### Required work
Both the line with "5px; font-size: 13.5px;" and the line with "70px; top: 49px;" in the records below must appear in the output, along with every line between them, exactly and with nothing added.

----------

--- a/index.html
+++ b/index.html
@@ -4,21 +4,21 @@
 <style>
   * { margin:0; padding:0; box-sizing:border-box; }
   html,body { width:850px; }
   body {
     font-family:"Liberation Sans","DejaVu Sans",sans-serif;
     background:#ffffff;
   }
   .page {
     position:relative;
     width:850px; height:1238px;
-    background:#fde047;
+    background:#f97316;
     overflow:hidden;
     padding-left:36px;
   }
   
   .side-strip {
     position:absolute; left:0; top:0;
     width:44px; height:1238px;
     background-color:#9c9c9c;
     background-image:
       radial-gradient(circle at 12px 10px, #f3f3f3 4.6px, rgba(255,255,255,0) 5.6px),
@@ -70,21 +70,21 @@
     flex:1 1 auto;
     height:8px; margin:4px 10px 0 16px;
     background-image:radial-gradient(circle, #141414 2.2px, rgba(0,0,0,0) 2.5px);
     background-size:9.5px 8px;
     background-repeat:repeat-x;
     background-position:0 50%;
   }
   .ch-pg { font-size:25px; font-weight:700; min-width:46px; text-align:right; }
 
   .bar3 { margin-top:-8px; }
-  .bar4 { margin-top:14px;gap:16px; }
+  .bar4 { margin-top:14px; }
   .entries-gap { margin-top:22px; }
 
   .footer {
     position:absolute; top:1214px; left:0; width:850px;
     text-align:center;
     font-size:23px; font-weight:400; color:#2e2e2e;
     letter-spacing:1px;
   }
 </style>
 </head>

----------

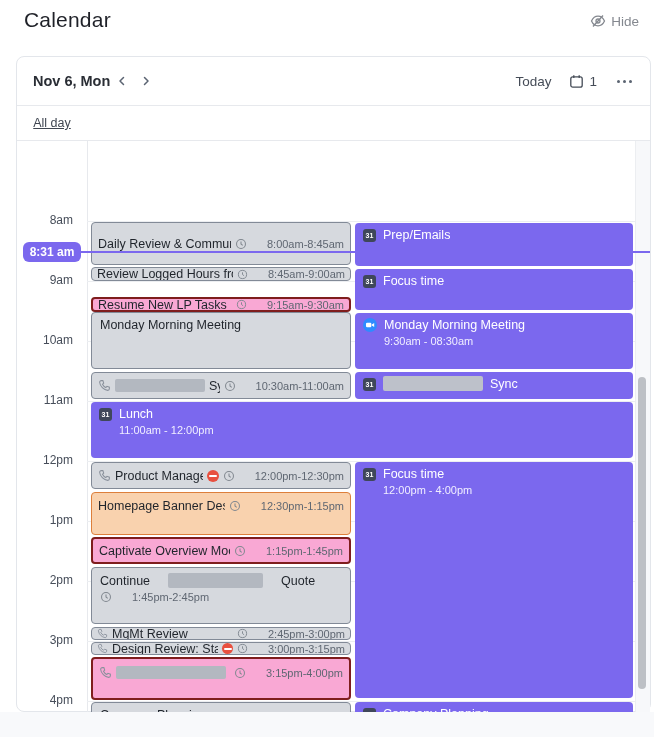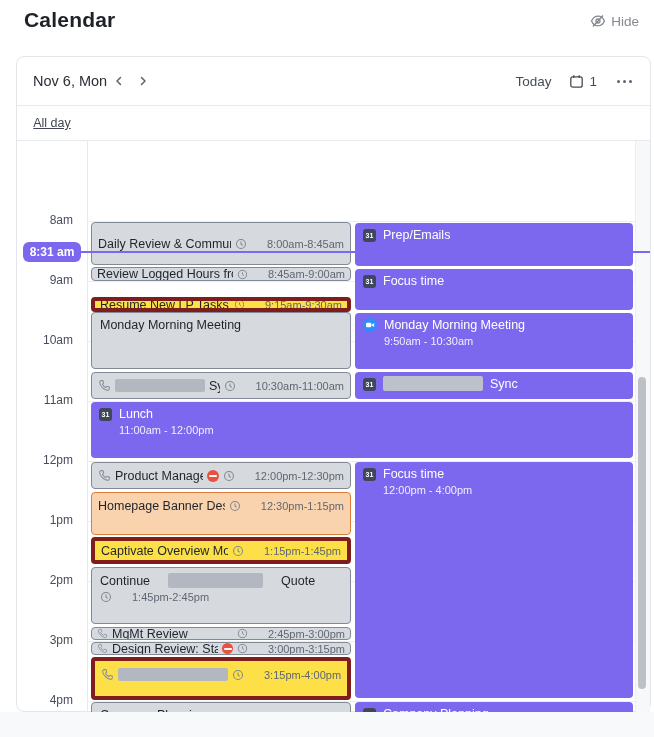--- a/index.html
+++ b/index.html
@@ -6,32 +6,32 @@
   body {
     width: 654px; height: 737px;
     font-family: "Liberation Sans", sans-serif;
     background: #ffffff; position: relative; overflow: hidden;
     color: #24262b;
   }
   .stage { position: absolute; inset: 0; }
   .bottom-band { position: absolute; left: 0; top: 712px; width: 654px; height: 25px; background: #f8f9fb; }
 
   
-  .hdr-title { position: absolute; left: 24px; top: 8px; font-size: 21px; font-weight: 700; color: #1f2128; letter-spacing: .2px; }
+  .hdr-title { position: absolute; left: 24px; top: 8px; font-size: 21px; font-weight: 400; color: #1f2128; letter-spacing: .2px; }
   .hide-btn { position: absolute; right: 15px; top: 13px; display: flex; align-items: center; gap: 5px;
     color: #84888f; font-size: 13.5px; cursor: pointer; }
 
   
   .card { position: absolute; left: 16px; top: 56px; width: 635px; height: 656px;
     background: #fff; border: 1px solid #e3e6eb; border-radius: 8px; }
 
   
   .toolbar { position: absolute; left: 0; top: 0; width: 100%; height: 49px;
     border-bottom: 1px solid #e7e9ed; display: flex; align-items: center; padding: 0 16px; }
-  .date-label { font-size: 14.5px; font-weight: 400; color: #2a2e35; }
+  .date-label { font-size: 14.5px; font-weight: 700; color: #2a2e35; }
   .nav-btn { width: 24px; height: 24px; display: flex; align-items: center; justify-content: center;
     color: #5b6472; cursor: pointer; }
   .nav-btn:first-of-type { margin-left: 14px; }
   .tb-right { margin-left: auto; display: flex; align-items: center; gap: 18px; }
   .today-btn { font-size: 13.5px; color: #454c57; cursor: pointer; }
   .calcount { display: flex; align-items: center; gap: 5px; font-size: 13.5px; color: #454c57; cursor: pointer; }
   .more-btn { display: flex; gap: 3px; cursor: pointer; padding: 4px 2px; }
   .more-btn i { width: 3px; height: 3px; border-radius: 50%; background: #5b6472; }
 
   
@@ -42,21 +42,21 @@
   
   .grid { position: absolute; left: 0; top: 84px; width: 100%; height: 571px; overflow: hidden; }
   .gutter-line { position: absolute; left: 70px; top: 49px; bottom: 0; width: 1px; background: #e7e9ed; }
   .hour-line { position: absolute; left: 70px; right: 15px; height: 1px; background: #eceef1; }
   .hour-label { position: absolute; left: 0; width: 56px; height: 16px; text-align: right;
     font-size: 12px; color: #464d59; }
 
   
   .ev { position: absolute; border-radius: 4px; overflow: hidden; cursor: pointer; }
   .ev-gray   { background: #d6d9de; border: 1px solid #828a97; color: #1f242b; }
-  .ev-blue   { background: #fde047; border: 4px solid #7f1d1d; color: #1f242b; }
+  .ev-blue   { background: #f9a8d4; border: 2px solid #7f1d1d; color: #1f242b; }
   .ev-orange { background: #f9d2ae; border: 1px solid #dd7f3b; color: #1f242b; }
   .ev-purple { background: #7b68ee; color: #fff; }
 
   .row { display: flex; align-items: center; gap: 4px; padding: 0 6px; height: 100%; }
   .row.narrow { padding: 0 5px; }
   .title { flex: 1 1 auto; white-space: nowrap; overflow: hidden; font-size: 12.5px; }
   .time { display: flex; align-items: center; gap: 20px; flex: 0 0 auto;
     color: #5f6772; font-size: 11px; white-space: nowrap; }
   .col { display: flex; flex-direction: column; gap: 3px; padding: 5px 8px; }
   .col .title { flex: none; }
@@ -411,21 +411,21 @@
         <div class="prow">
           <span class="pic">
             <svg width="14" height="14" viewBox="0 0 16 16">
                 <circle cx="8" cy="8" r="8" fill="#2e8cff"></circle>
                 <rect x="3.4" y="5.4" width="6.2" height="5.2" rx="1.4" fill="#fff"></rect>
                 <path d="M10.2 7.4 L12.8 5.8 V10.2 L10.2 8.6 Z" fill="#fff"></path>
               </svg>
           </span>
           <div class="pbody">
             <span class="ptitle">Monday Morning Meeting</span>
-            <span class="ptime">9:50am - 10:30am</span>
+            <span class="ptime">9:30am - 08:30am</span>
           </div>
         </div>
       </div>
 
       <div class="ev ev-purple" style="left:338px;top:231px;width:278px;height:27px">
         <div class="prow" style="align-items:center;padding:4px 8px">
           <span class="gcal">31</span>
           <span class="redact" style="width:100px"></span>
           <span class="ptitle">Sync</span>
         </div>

----------

### Response to the task
   .calcount { display: flex; align-items: center; gap: 5px; font-size: 13.5px; color: #454c57; cursor: pointer; }
   .more-btn { display: flex; gap: 3px; cursor: pointer; padding: 4px 2px; }
   .more-btn i { width: 3px; height: 3px; border-radius: 50%; background: #5b6472; }
 
   
@@ -42,21 +42,21 @@
   
   .grid { position: absolute; left: 0; top: 84px; width: 100%; height: 571px; overflow: hidden; }
   .gutter-line { position: absolute; left: 70px; top: 49px; bottom: 0; width: 1px; background: #e7e9ed; }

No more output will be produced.